アニメ「おそ松くん」時代は「イヤミ」「チビ太」といった個性的なキャラクターが目立ち、ギャグ中心で「六つ子」の個性の部分はそんなに描かれていなかった。
今回の「おそ松さん」は、ギャグ中心であることは変わりないが、六つ子それぞれの個性がしっかりと描かれており、現代に「いかにも存在しそうな」人物像で、それぞれの個性をぶつけ合う家庭環境の中、それぞれが成長をしていくというヒューマンコメディ作品になっている。

私がこの作品を見ていてまず思ったことは、6人いるそれぞれのキャラクターに、自分の「一面」を見出すことが多々あったという事だ。「無責任な責任感」「投げやり」「カッコつけ」「逃避」など、それぞれの個性がデフォルメされている部分に、かなり「共感」できた。作品を見る中で「そういえば俺もそんなところあるな~」などと、六つ子を客観的に見ながら自分自身の姿と重ね、自己理解を進めた場面もしばしばあった。そんな共感できる部分が心地よく、作品の世界観に引き込まれた。
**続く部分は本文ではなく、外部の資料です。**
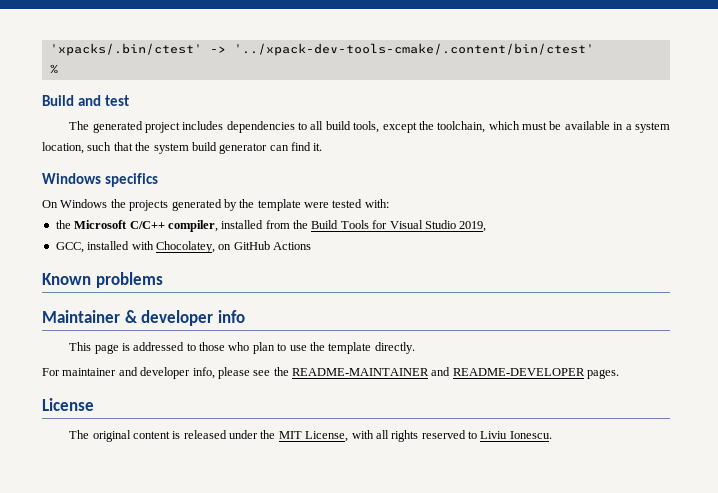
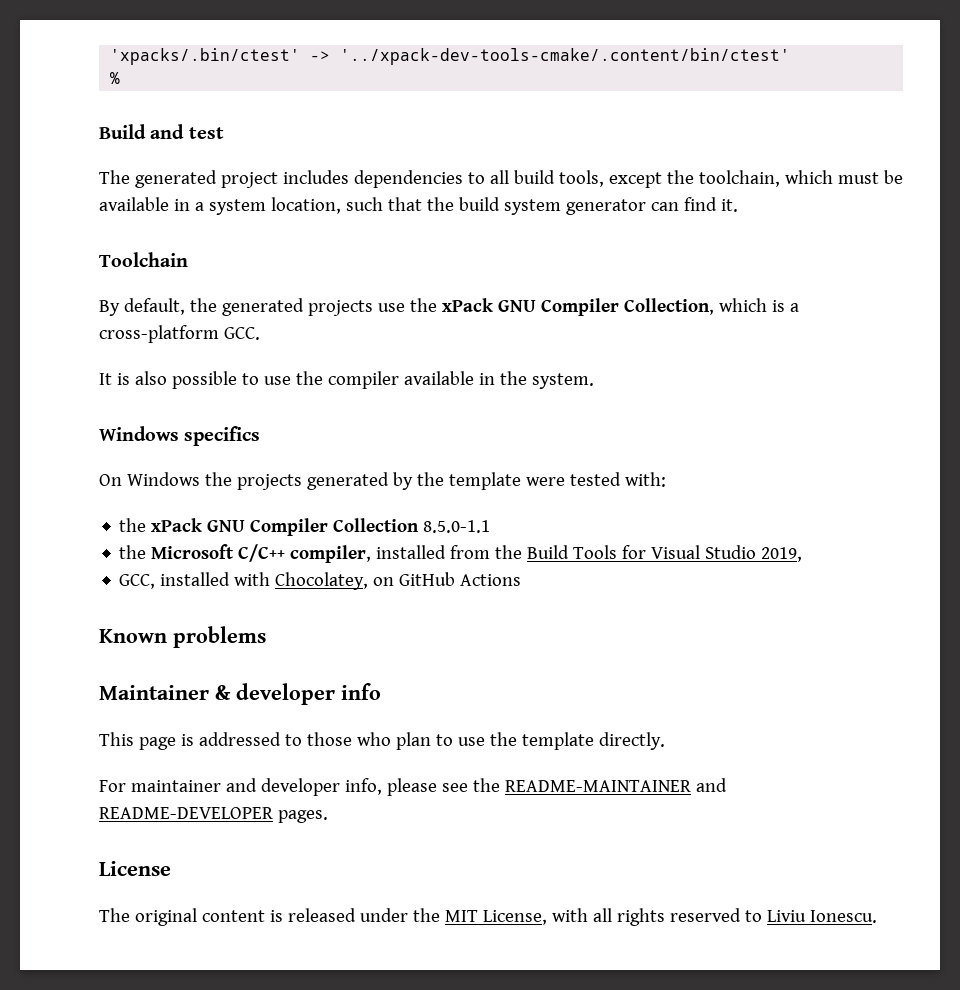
[153,142,217,154] system build -> [458,197,561,215] build system
(323, 147) none -> [99,252,188,267] [99,298,799,316] [99,325,260,343] [99,371,594,389] // Toolchain // By default, the generated projects use the xPack GNU Compiler Collection, which is a cross-platform GCC. // It is also possible to use the compiler available in the system.
(389, 203) none -> [119,518,491,536] // the xPack GNU Compiler Collection 8.5.0-1.1

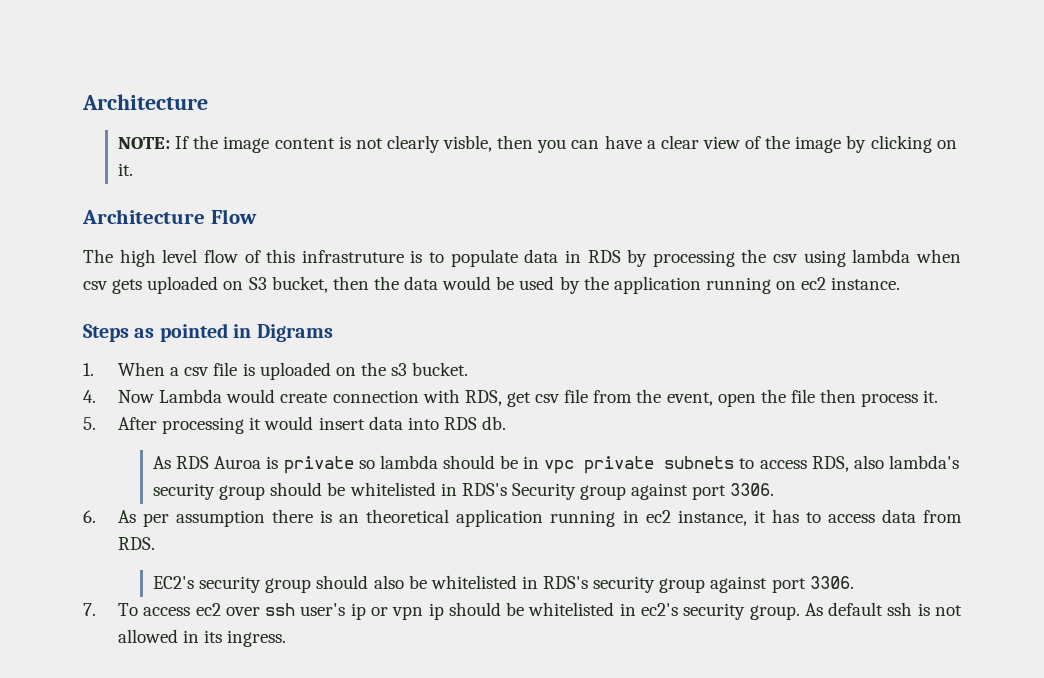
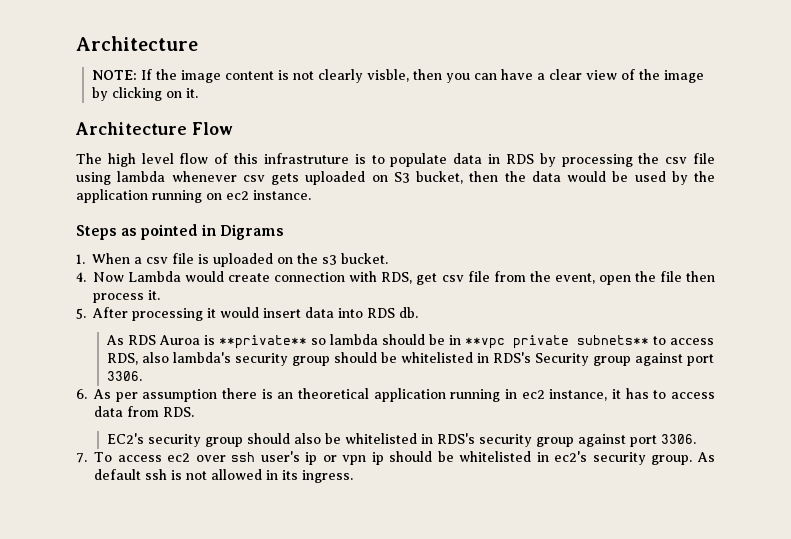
(799, 258) none -> [693,153,716,164] file
[916,249,962,263] when -> [171,171,237,182] whenever
[283,456,354,474] private -> [219,335,308,349] **private**
[544,456,735,474] vpc private subnets -> [465,335,650,349] **vpc private subnets**

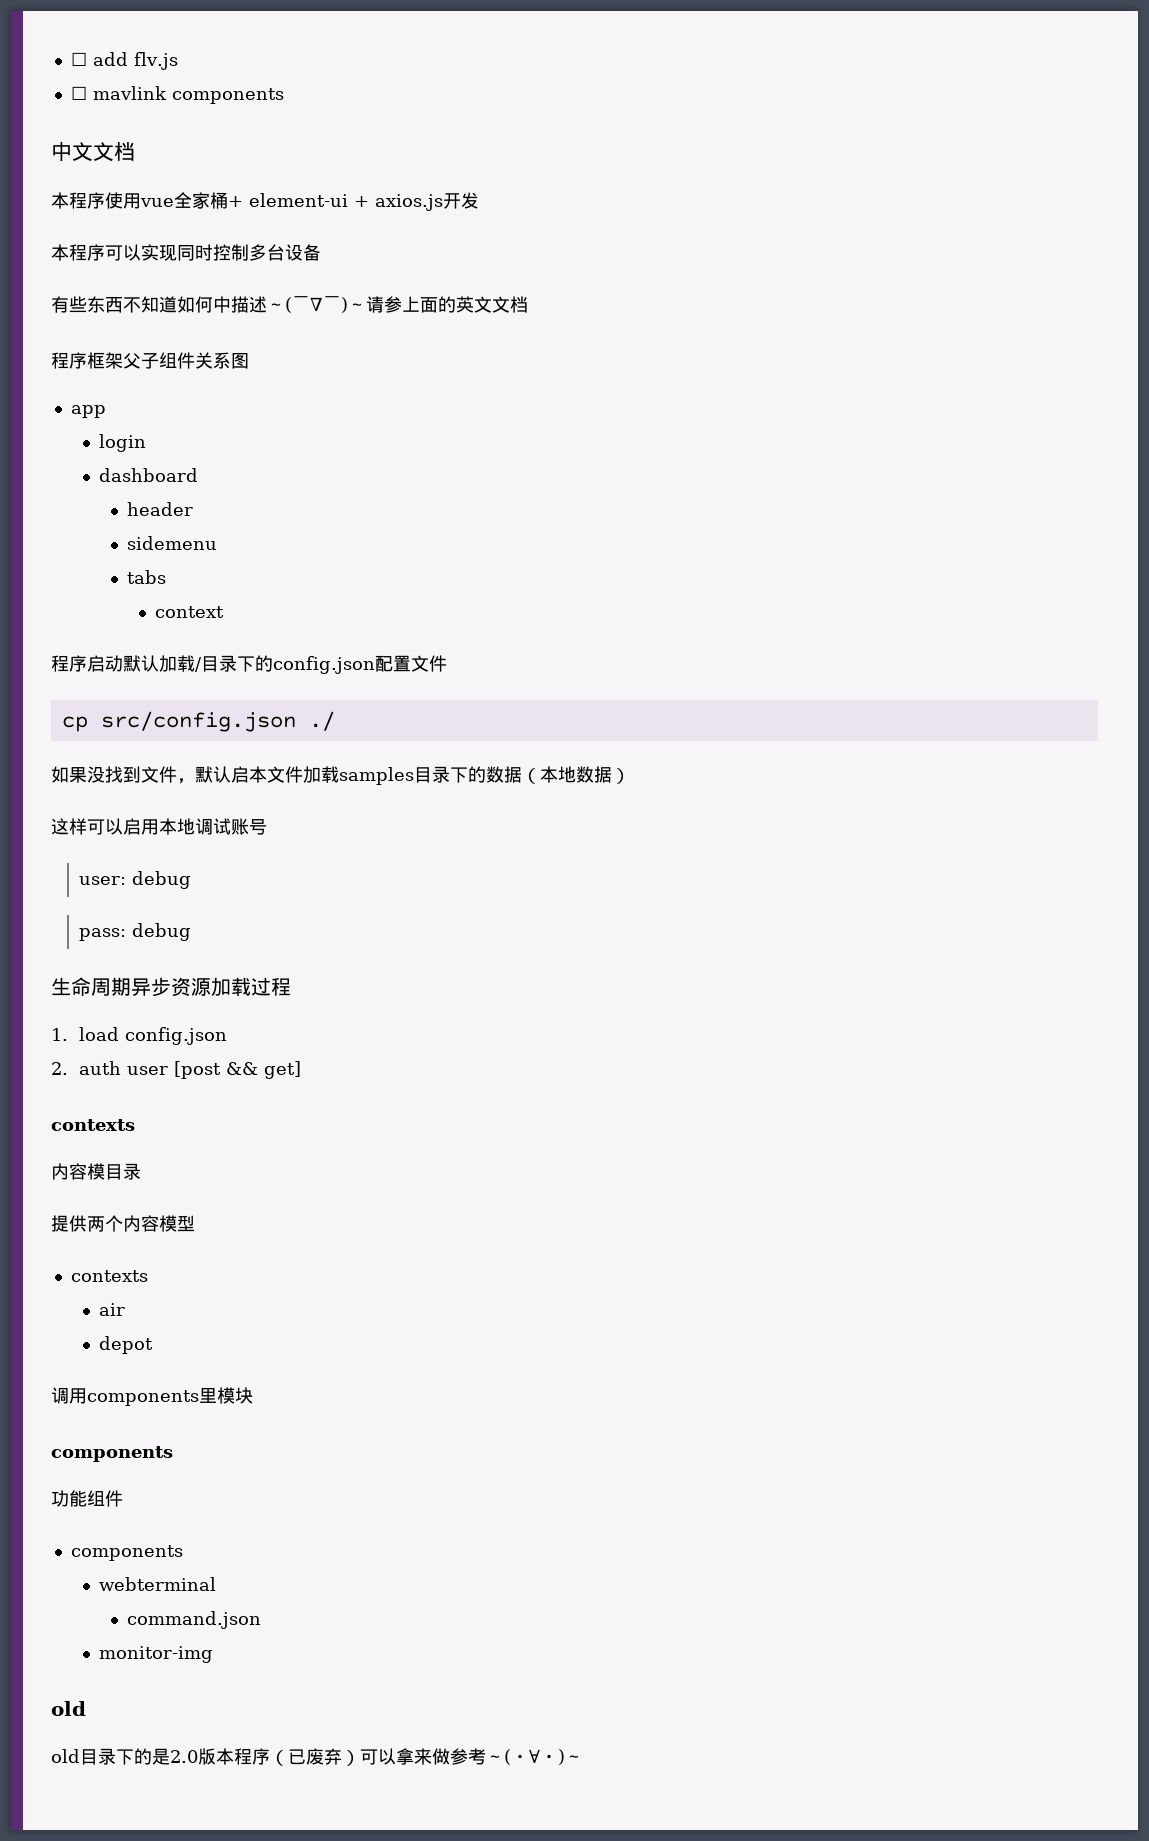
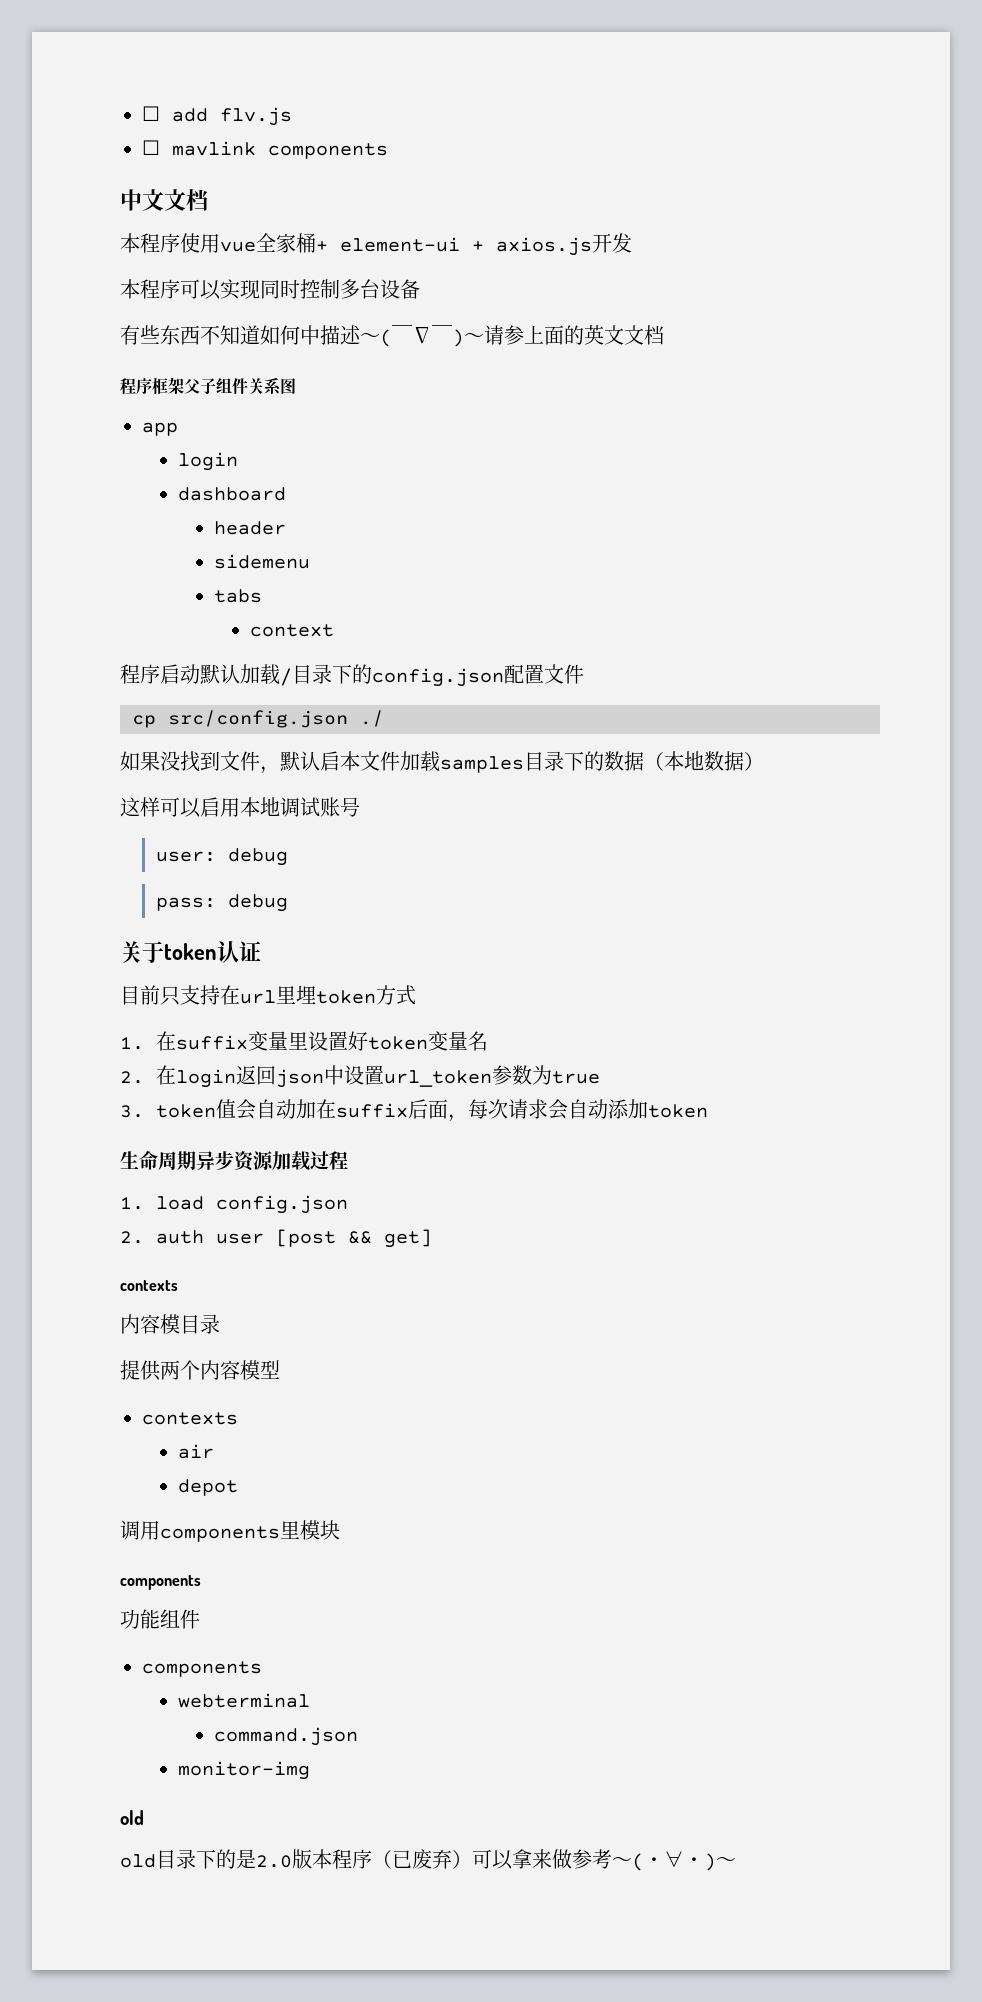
(192, 932) none -> [120,941,261,963] [120,985,416,1006] [120,1031,488,1051] [120,1065,600,1088] [120,1099,708,1122] // 关于token认证 // 目前只支持在url里埋token方式 // 1.在suffix变量里设置好token变量名 // 2.在login返回json中设置url_token参数为true // 3. token值会自动加在suffix后面，每次请求会自动添加token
作品の中で、六つ子たちの性格や思考について描写をしている部分から感じたことは、六つ子たちが現状でモラトリアムの時期をしっかりと謳歌し、自分のアイデンティティを確立しようと必死になっている姿が涙ぐましくもあり、応援したい気持ちになった部分だ。

どんな環境であろうと、一生懸命誠実に生きようと考え行動をすることで人生は切り開ける。悩み、もがく時期は必要だし、その時期はつらいことも多いと思うが、自ら取捨選択し、前へ進む一歩をやめなければ、いつか成長した自分を感じることができる。
私自身、今だ一部分のモラトリアムが続いていることを自己認識しているが、もがき、悩みながら、自分が正しいと思う選択を信じて、一歩でも半歩でも前に進むようにしている。その先には、成長できた自分がいて、自分を誇りに思える瞬間があることを知っているから。

六つ子たちも、いつかモラトリアムから抜け出し、納得できる生き方ができることを切に願ってやまない。